Lawmakers’ Headline-Grabbing Food Stamp Diet

Over in the Washington Post today, they do a flattering article on Montgomery County officials who are spending just $25 on food for the next five days, “an attempt to simulate the everyday fact of life for residents enrolled in the federal Supplemental Nutrition Assistance Program, once known as food stamps.”

They’re only the latest lawmakers to announce to the world they’ll be doing this; District’s congressional delegate, Eleanor Holmes Norton, Newark Mayor Cory Booker and Colorado Gov. John Hickenlooper have also done the same, garnering quite a bit of press attention in the process.

According to the U.S. Department of Agriculture, the program served over 46 million people in an average month last year, with that amounting to 75 percent of those eligible and 65 percent of those classified “working poor.” The average monthly payment is $133.48.

You can find the income eligibility tables here; for a family of four it’s about $29,976, a level I think that a broad consensus would agree is indeed low-income (presuming recipients are accurately reporting all of their income). (Before you gasp, “and that’s before taxes!” note that about 62 percent of those making $30,000 or less pay no income tax.)

Of course, it’s extremely difficult to feed yourself, much less a family, on $25 for five days. But the title of the program itself makes clear that it’s not meant to be the sole source of your ability to afford food; it is specifically labeled supplemental. As CNN reporter Christine Romans noted, “The government designs it so this is on top of what little money you might have, food pantries, soup kitchens. Some people are getting meals quite frankly in schools and the like, like kids are getting, you know, two meals a day in schools.”

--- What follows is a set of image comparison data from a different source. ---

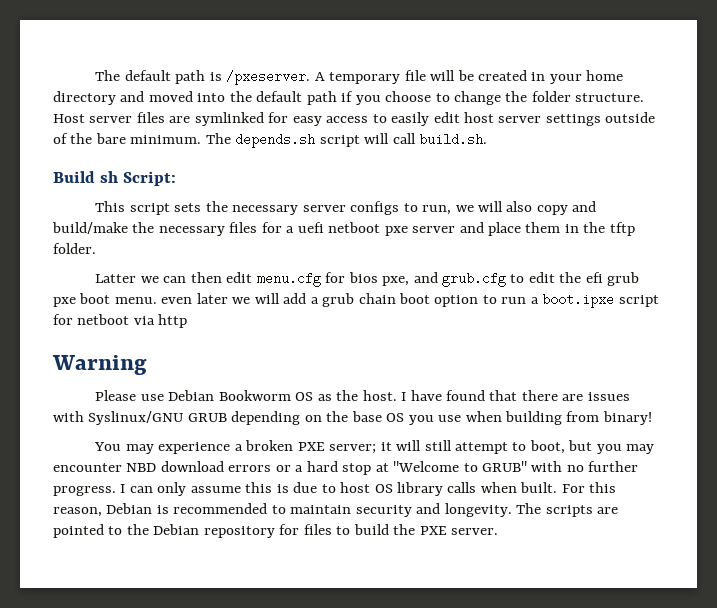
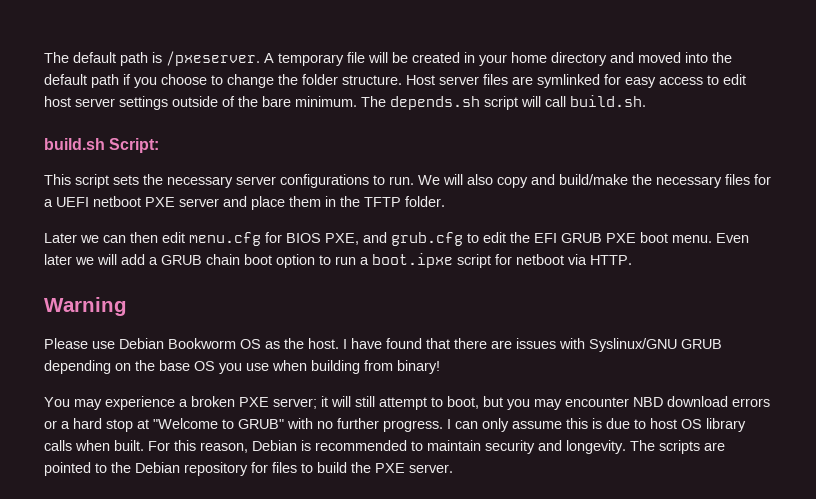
- Host server files are symlinked for easy access to easily edit host server settings outside of the bare minimum.
+ Host server files are symlinked for easy access to edit host server settings outside of the bare minimum.
- Build sh Script:
+ build.sh Script:
- This script sets the necessary server configs to run, we will also copy and build/make the necessary files for a uefi netboot pxe server and place them in the tftp folder.
+ This script sets the necessary server configurations to run. We will also copy and build/make the necessary files for a UEFI netboot PXE server and place them in the TFTP folder.
- Latter we can then edit menu.cfg for bios pxe, and grub.cfg to edit the efi grub pxe boot menu. even later we will add a grub chain boot option to run a boot.ipxe script for netboot via http
+ Later we can then edit menu.cfg for BIOS PXE, and grub.cfg to edit the EFI GRUB PXE boot menu. Even later we will add a GRUB chain boot option to run a boot.ipxe script for netboot via HTTP.

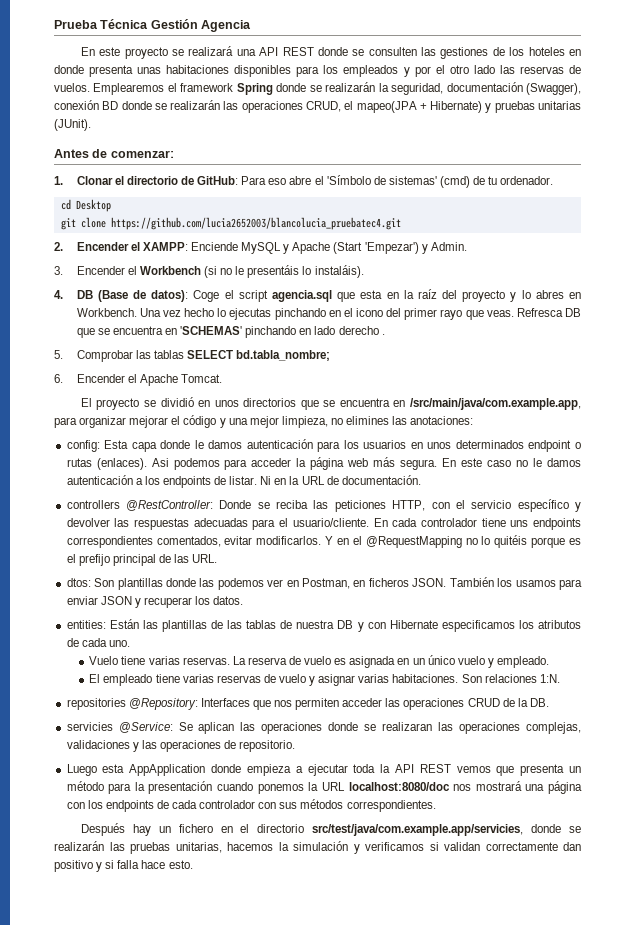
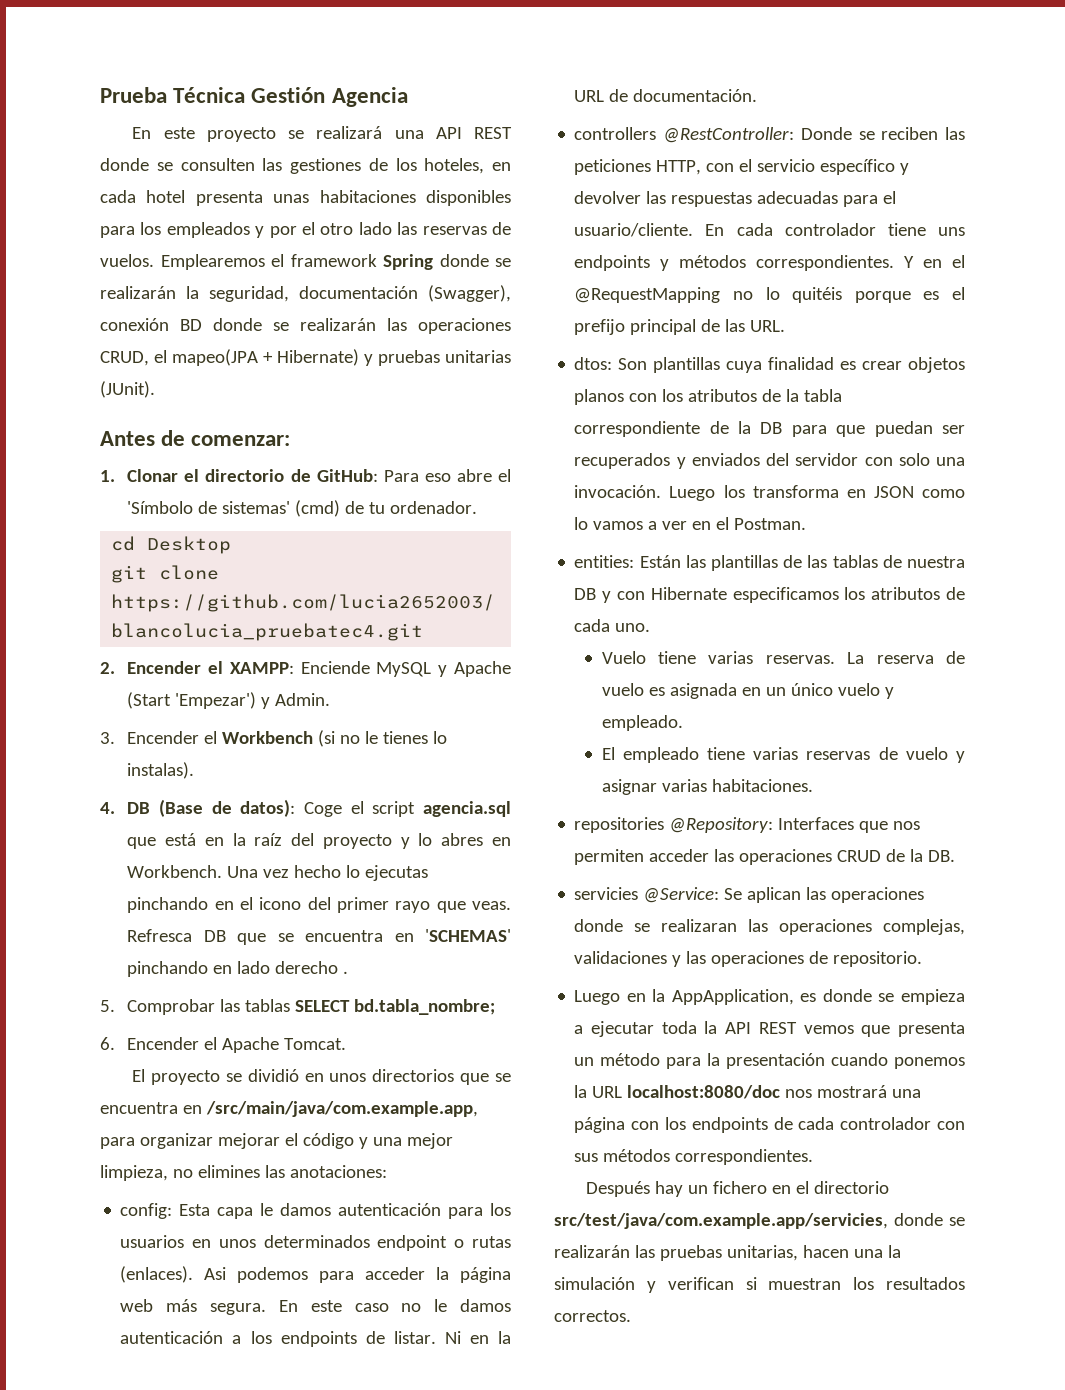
- En este proyecto se realizará una API REST donde se consulten las gestiones de los hoteles en donde presenta unas habitaciones disponibles para los empleados y por el otro lado las reservas de vuelos.
+ En este proyecto se realizará una API REST donde se consulten las gestiones de los hoteles, en cada hotel presenta unas habitaciones disponibles para los empleados y por el otro lado las reservas de vuelos.
- 3. Encender el Workbench (si no le presentáis lo instaláis).
+ 3. Encender el Workbench (si no le tienes lo instalas).
- 4. DB (Base de datos): Coge el script agencia.sql que esta en la raíz del proyecto y lo abres en Workbench.
+ 4. DB (Base de datos): Coge el script agencia.sql que está en la raíz del proyecto y lo abres en Workbench.
- config: Esta capa donde le damos autenticación para los usuarios en unos determinados endpoint o rutas (enlaces).
+ config: Esta capa le damos autenticación para los usuarios en unos determinados endpoint o rutas (enlaces).
- controllers @RestController: Donde se reciba las peticiones HTTP, con el servicio específico y devolver las respuestas adecuadas para el usuario/cliente.
+ controllers @RestController: Donde se reciben las peticiones HTTP, con el servicio específico y devolver las respuestas adecuadas para el usuario/cliente.
- En cada controlador tiene uns endpoints correspondientes comentados, evitar modificarlos.
+ En cada controlador tiene uns endpoints y métodos correspondientes.
- dtos: Son plantillas donde las podemos ver en Postman, en ficheros JSON. También los usamos para enviar JSON y recuperar los datos.
+ dtos: Son plantillas cuya finalidad es crear objetos planos con los atributos de la tabla correspondiente de la DB para que puedan ser recuperados y enviados del servidor con solo una invocación. Luego los transforma en JSON como lo vamos a ver en el Postman.
- Son relaciones 1:N.
- Luego esta AppApplication donde empieza a ejecutar toda la API REST vemos que presenta un método para la presentación cuando ponemos la URL localhost:8080/doc nos mostrará una página con los endpoints de cada controlador con sus métodos correspondientes.
+ Luego en la AppApplication, es donde se empieza a ejecutar toda la API REST vemos que presenta un método para la presentación cuando ponemos la URL localhost:8080/doc nos mostrará una página con los endpoints de cada controlador con sus métodos correspondientes.
- Después hay un fichero en el directorio src/test/java/com.example.app/servicies, donde se realizarán las pruebas unitarias, hacemos la simulación y verificamos si validan correctamente dan positivo y si falla hace esto.
+ Después hay un fichero en el directorio src/test/java/com.example.app/servicies, donde se realizarán las pruebas unitarias, hacen una la simulación y verifican si muestran los resultados correctos.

When asked about this, Booker complained that the media spends too much time discussing “the pregnancy of a princess” and not enough time discussing poverty. Fine, but let’s be clear that these politicians aren’t really “simulate the everyday fact of life” for SNAP recipients, they’re simulating a slightly worse situation.

The lawmakers, giving the media detailed lists of their food purchases to let us know just how compassionate they are, are actually attempting to get by by spending less than most recipients, who can afford to spend more than $5 per day. With low incomes, it may not be much more than that, but at least they have the option.

If the argument is that the amount of assistance offered to each individual and household receiving SNAP ought to be increased, then fine, let’s have that argument. Americans are a kind and generous people. But we could do with fewer lawmakers rushing to tell the press just how virtuous they are because they’ve decided to eat very little for five days.